Federico Burguez

Personal information
- Full name: Federico Burguez Vasilj
- Date of birth: 24 June 1994 (age 31)
- Place of birth: Ciudad de la Costa, Uruguay
- Position: Defender

Team information
- Current team: Huracán Buceo

Youth career
- 2010–2013: Peñarol

Senior career*
- Years: Team / Apps / (Gls)
- 2015: York Region Shooters B
- 2016: Canadian SC / 1 / (0)
- 2017: Rampla Juniors / 0 / (0)
- 2018–: Huracán Buceo

= Federico Burguez =

Uruguayan footballer (born 1994)

Federico Burguez (born June 24, 1994) is a Uruguayan footballer playing with Huracán Buceo in the Uruguayan Segunda División Amateur.

== Playing career ==
Burguez played at the youth level with CA Penarol, Boston River, and El Tanque Sisley.
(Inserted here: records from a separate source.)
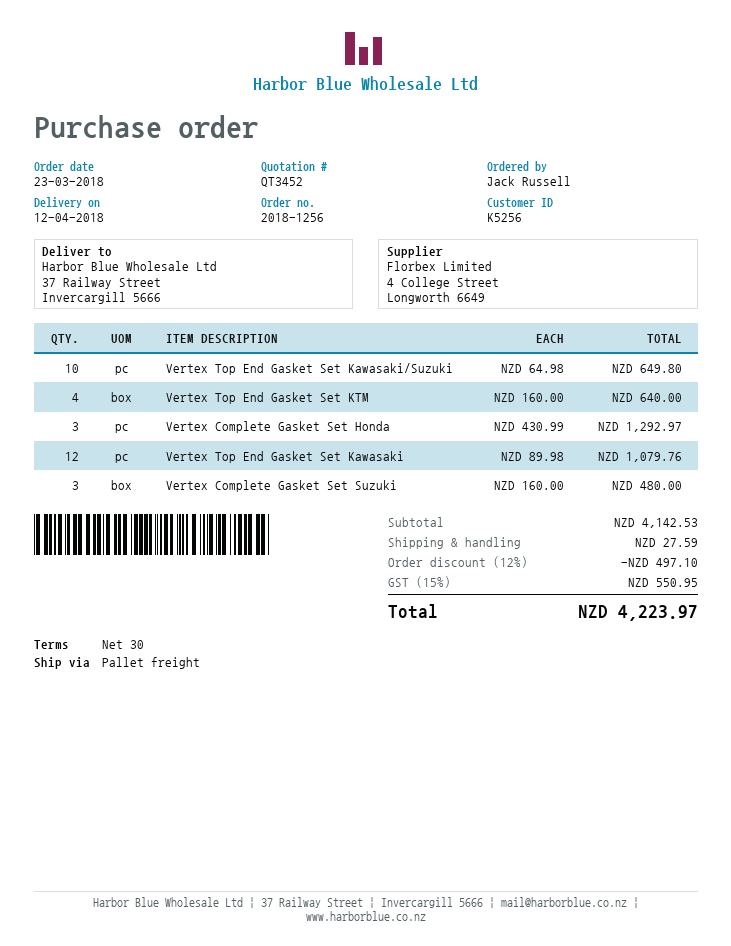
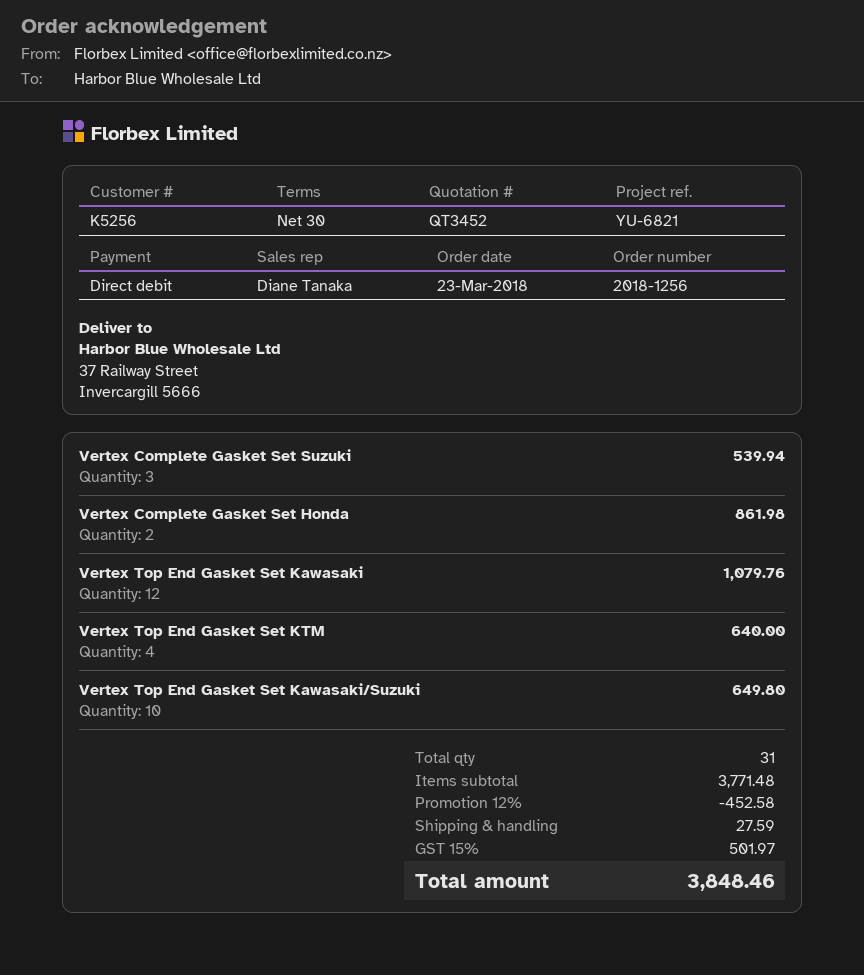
Vertex Complete Gasket Set Honda: 3 for 1292.97 -> 2 for 861.98
Vertex Complete Gasket Set Suzuki: 3 for 480.00 -> 3 for 539.94
subtotal: 4142.53 -> 3771.48
discount: 12% = 497.10 -> 12% = 452.58
tax: 15% = 550.95 -> 15% = 501.97
total: 4223.97 -> 3848.46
In 2015, he played abroad in the Canadian Soccer League with York Region Shooters B. In 2016, he played in the Uruguayan Segunda División with Canadian SC. The following season he signed with Rampla Juniors, where he featured in the reserve squad. In 2018, he signed with Huracán Buceo in the Uruguayan Segunda División Amateur.